Additional Protection if You Have a Disability

If you or someone associated with you:

  • Have a physical or mental disability (including hearing, mobility and visual impairments, chronic alcoholism, chronic mental illness, AIDS, AIDS Related Complex and mental retardation) that substantially limits one or more major life activities

  • Have a record of such a disability or

  • Are regarded as having such a disability

  • Know Your Rights Under the Fair Housing Act and HUD’s Equal Access Rule Protections For Sexual Orientation, Gender Identity, and Marital Status 

  • It is prohibited under the Fair Housing Act for any landlord or housing provider to discriminate against LGBTQ persons because of their actual or perceived sexual orientation or gender identity or any other reason that constitutes sex-based discrimination.

  • It is unlawful for a landlord or housing provider of a covered dwelling to deny housing because of actual or perceived HIV/AIDS status under the Fair Housing Act, Section 504 of the Rehabilitation Act, and the Americans with Disabilities Act.
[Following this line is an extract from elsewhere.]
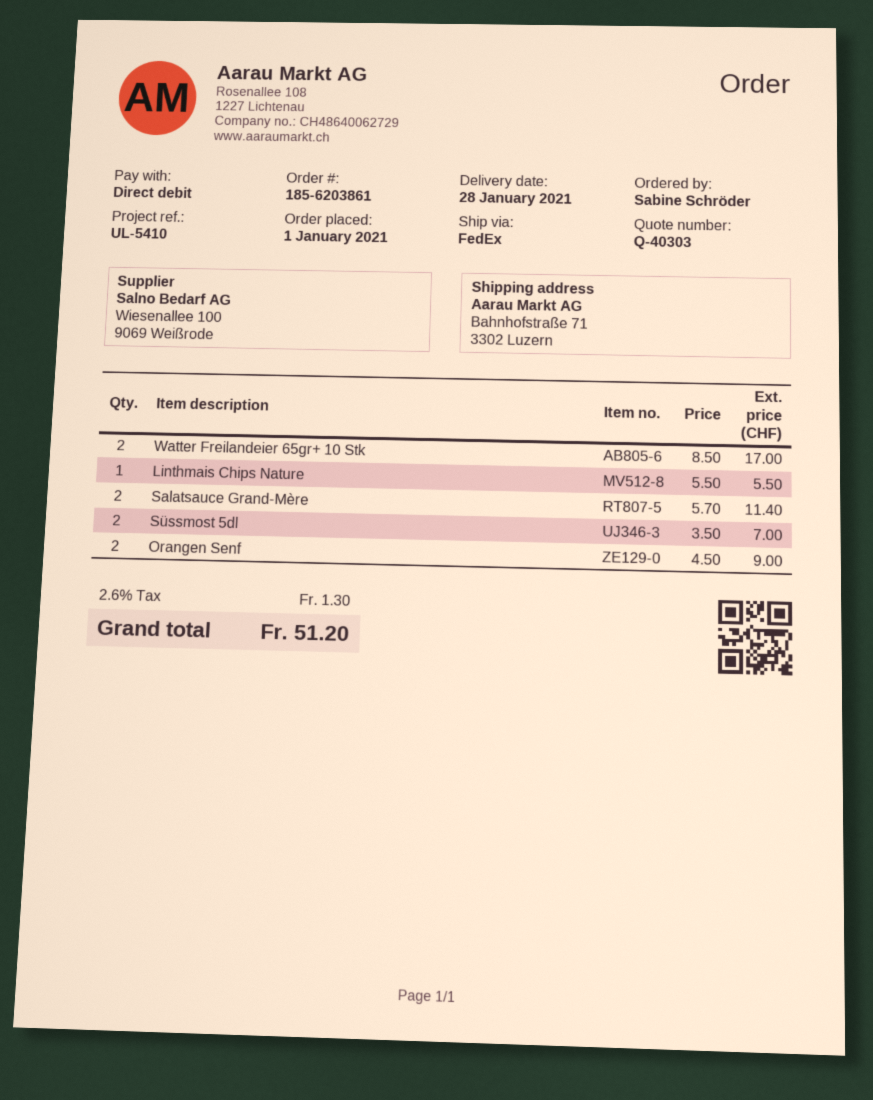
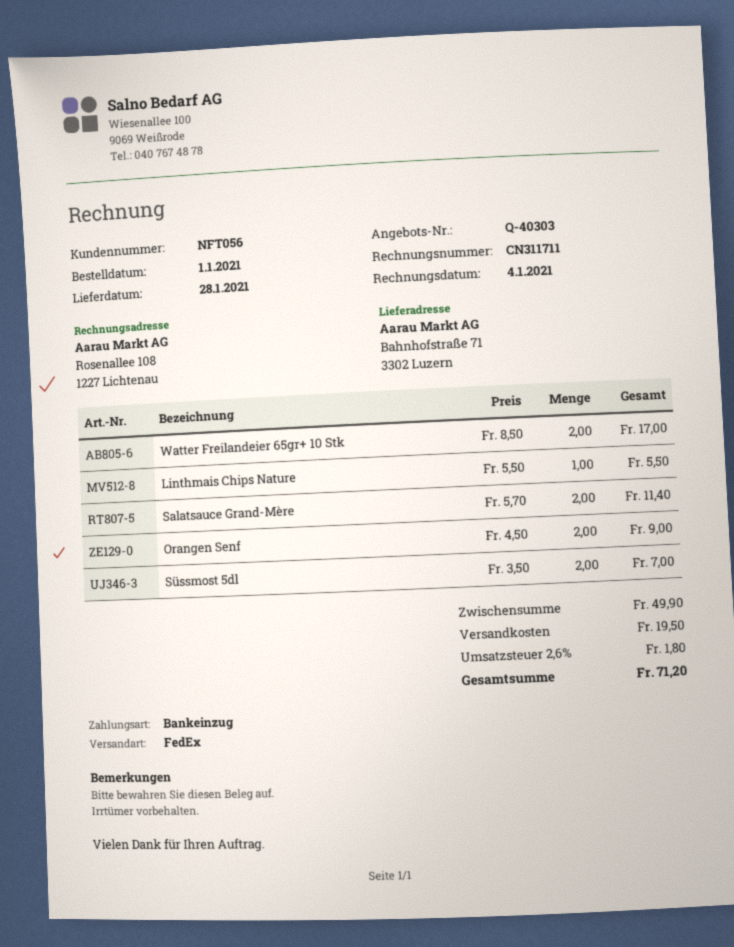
shipping: none -> 19.50
tax: 2.6% = 1.30 -> 2.6% = 1.80
total: 51.20 -> 71.20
  • It is prohibited for a lender to deny a HUD-insured mortgage to any qualified applicant based on their actual or perceived sexual orientation, gender identity, or marital status.

  • Under the Equal Access Rule, HUD-funded homeless providers must place clients in a shelter or facility that corresponds to the gender with which the person identifies, taking health and safety concerns into consideration. Providers must also ensure that their policies do not isolate or segregate clients based on gender identity.

Housing Opportunities for Families

Unless a building or community qualifies as housing for older persons, it may not discriminate based on familial status. That is, it may not discriminate against families in which one or more children under 18 live with:

  • A parent

  • A person who has legal custody of the child or children or

  • The designee of the parent or legal custodian, with the parent or custodian's written permission.


Familial status protection also applies to pregnant women and anyone securing legal custody of a child under 18.

Exemption: Housing for older persons is exempt from the prohibition against familial status discrimination if:


  • The HUD Secretary has determined that it is specifically designed for and occupied by elderly persons under a Federal, State or local government program or

  • It is occupied solely by persons who are 62 or older or

  • It houses at least one person who is 55 or older in at least 80 percent of the occupied units, and adheres to a policy that demonstrates an intent to house persons who are 55 or older.


A transition period permits residents on or before September 13, 1988, to continue living in the housing, regardless of their age, without interfering with the exemption.